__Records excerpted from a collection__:
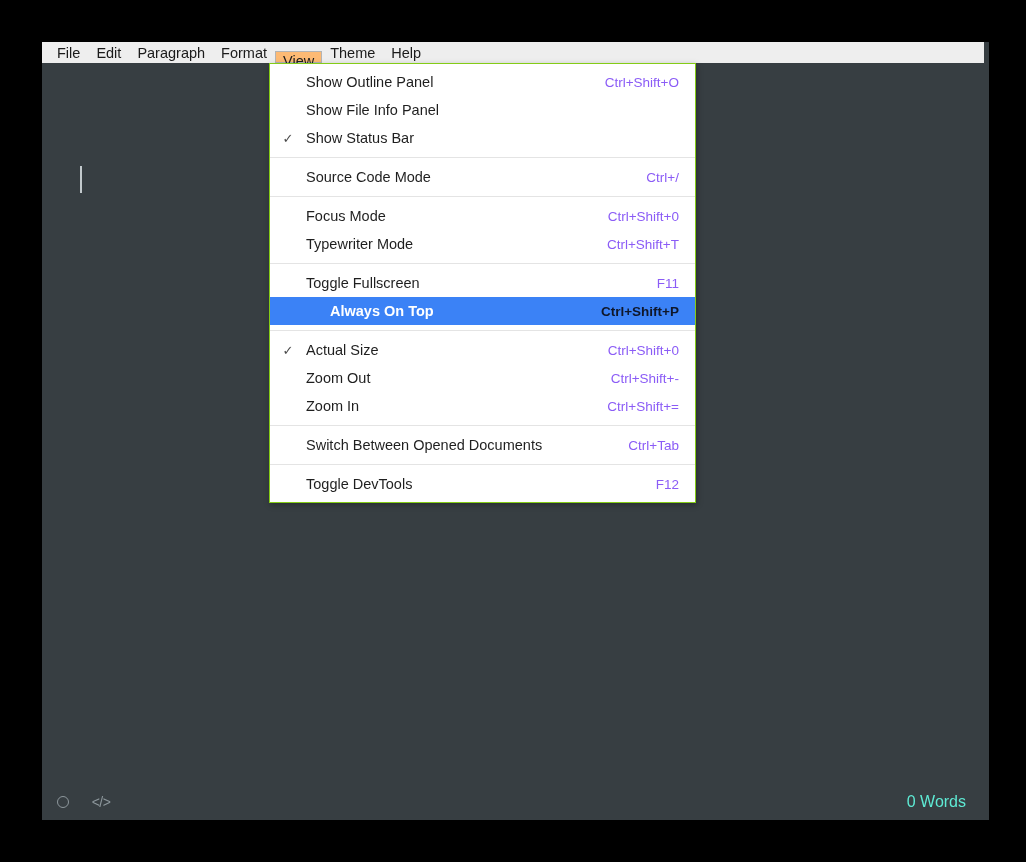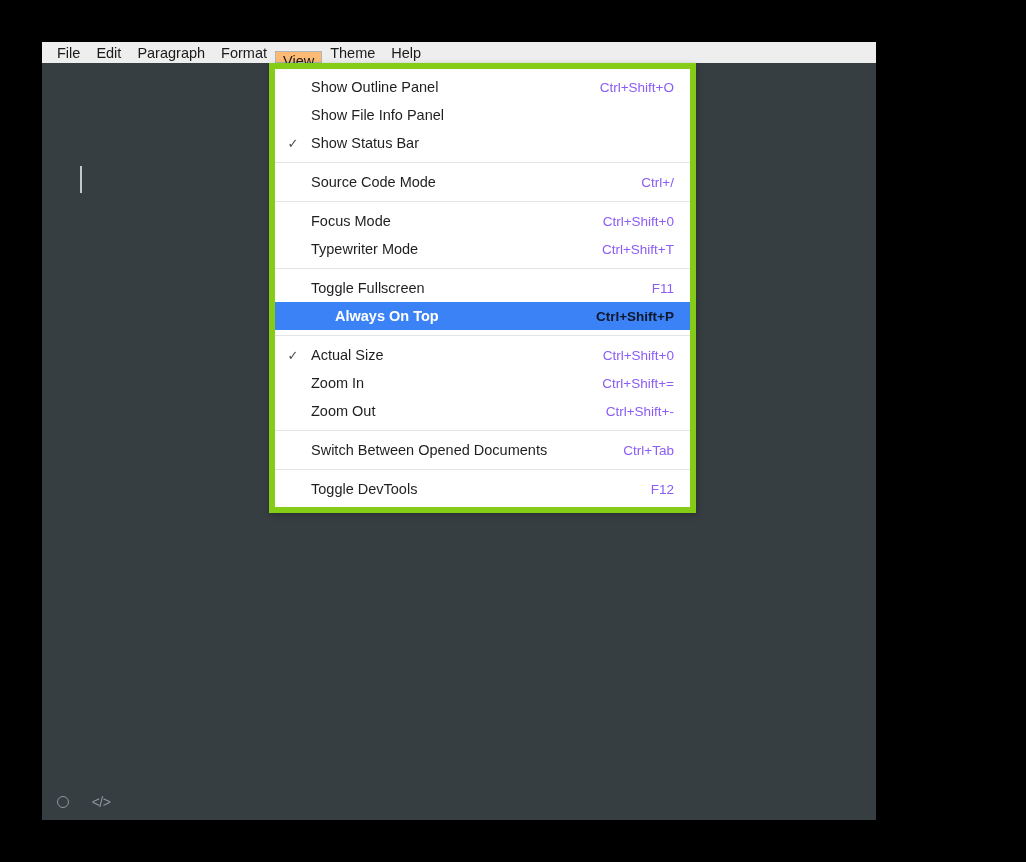--- a/index.html
+++ b/index.html
@@ -16,7 +16,7 @@
     position: absolute;
     left: 42px;
     top: 42px;
-    width: 834px;
+    width: 947px;
     height: 778px;
     background: #373e42;
     overflow: hidden;

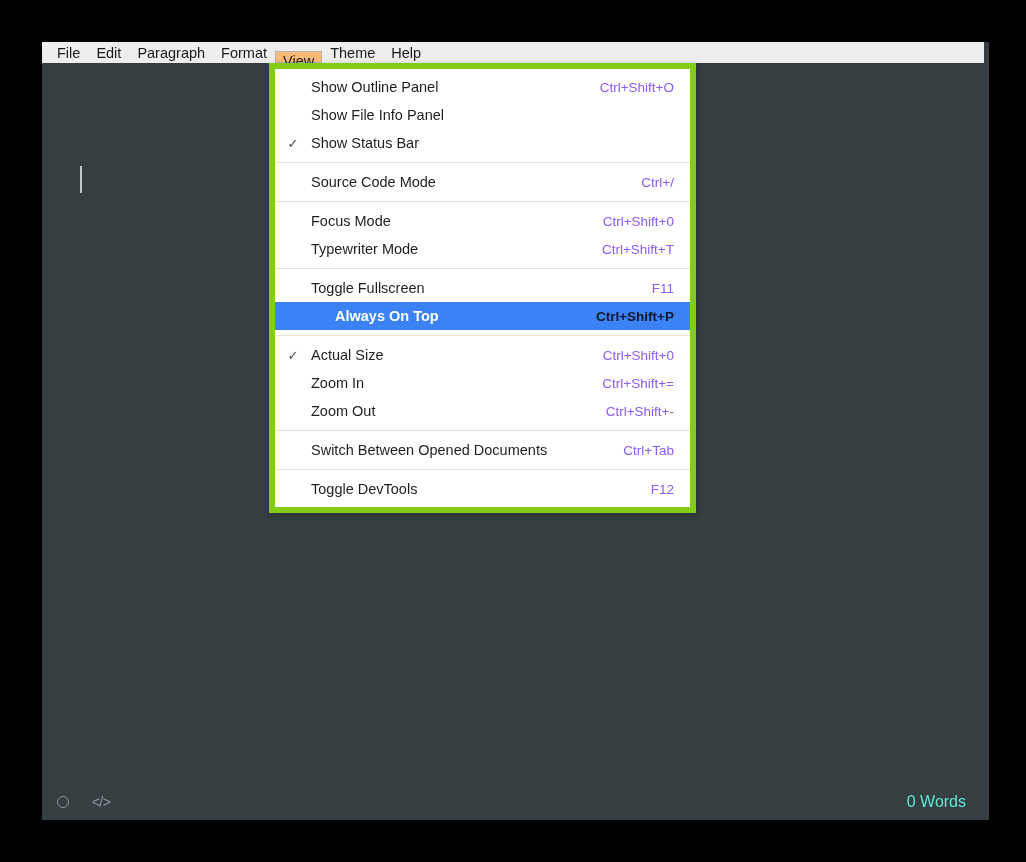--- a/index.html
+++ b/index.html
@@ -124,7 +124,7 @@
     top: 21px;
     width: 427px;
     background: #ffffff;
-    border: 6px solid #84cc16;
+    border: 1px solid #84cc16;
     box-shadow: 1px 2px 6px rgba(0,0,0,0.28);
     box-sizing: border-box;
     padding: 4px 0 4px 0;

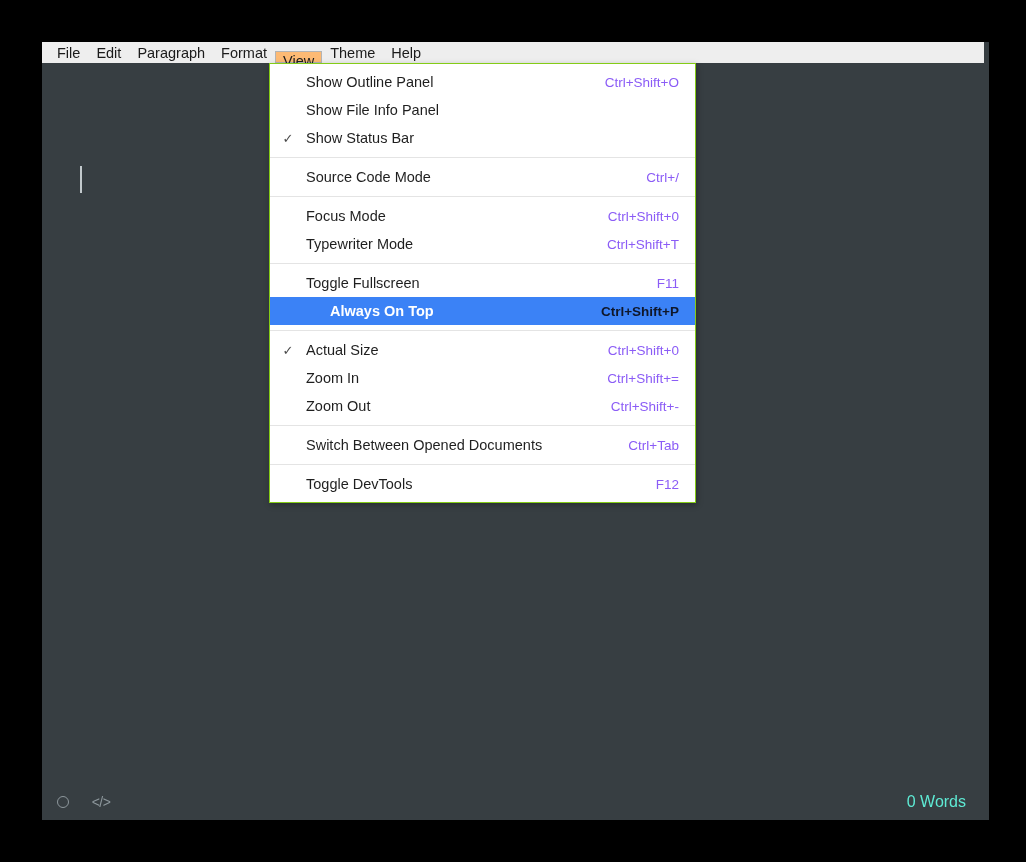--- a/index.html
+++ b/index.html
@@ -274,14 +274,14 @@
         </div>
         <div class="menu-item">
           <span class="menu-check"></span>
+          <span class="menu-label">Zoom Out</span>
+          <span class="menu-shortcut">Ctrl+Shift+-</span>
+        </div>
+        <div class="menu-item">
+          <span class="menu-check"></span>
           <span class="menu-label">Zoom In</span>
           <span class="menu-shortcut">Ctrl+Shift+=</span>
         </div>
-        <div class="menu-item">
-          <span class="menu-check"></span>
-          <span class="menu-label">Zoom Out</span>
-          <span class="menu-shortcut">Ctrl+Shift+-</span>
-        </div>
       </div>
       <div class="menu-sep"></div>
       <div class="menu-group">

__Your task__: A word-for-word copy of the data, without its pictures, is what is needed.

__Task answer__:
--- a/index.html
+++ b/index.html
@@ -16,7 +16,7 @@
     position: absolute;
     left: 42px;
     top: 42px;
-    width: 834px;
+    width: 947px;
     height: 778px;
     background: #373e42;
     overflow: hidden;

--- a/index.html
+++ b/index.html
@@ -124,7 +124,7 @@
     top: 21px;
     width: 427px;
     background: #ffffff;
-    border: 6px solid #84cc16;
+    border: 1px solid #84cc16;
     box-shadow: 1px 2px 6px rgba(0,0,0,0.28);
     box-sizing: border-box;
     padding: 4px 0 4px 0;

--- a/index.html
+++ b/index.html
@@ -274,14 +274,14 @@
         </div>
         <div class="menu-item">
           <span class="menu-check"></span>
+          <span class="menu-label">Zoom Out</span>
+          <span class="menu-shortcut">Ctrl+Shift+-</span>
+        </div>
+        <div class="menu-item">
+          <span class="menu-check"></span>
           <span class="menu-label">Zoom In</span>
           <span class="menu-shortcut">Ctrl+Shift+=</span>
         </div>
-        <div class="menu-item">
-          <span class="menu-check"></span>
-          <span class="menu-label">Zoom Out</span>
-          <span class="menu-shortcut">Ctrl+Shift+-</span>
-        </div>
       </div>
       <div class="menu-sep"></div>
       <div class="menu-group">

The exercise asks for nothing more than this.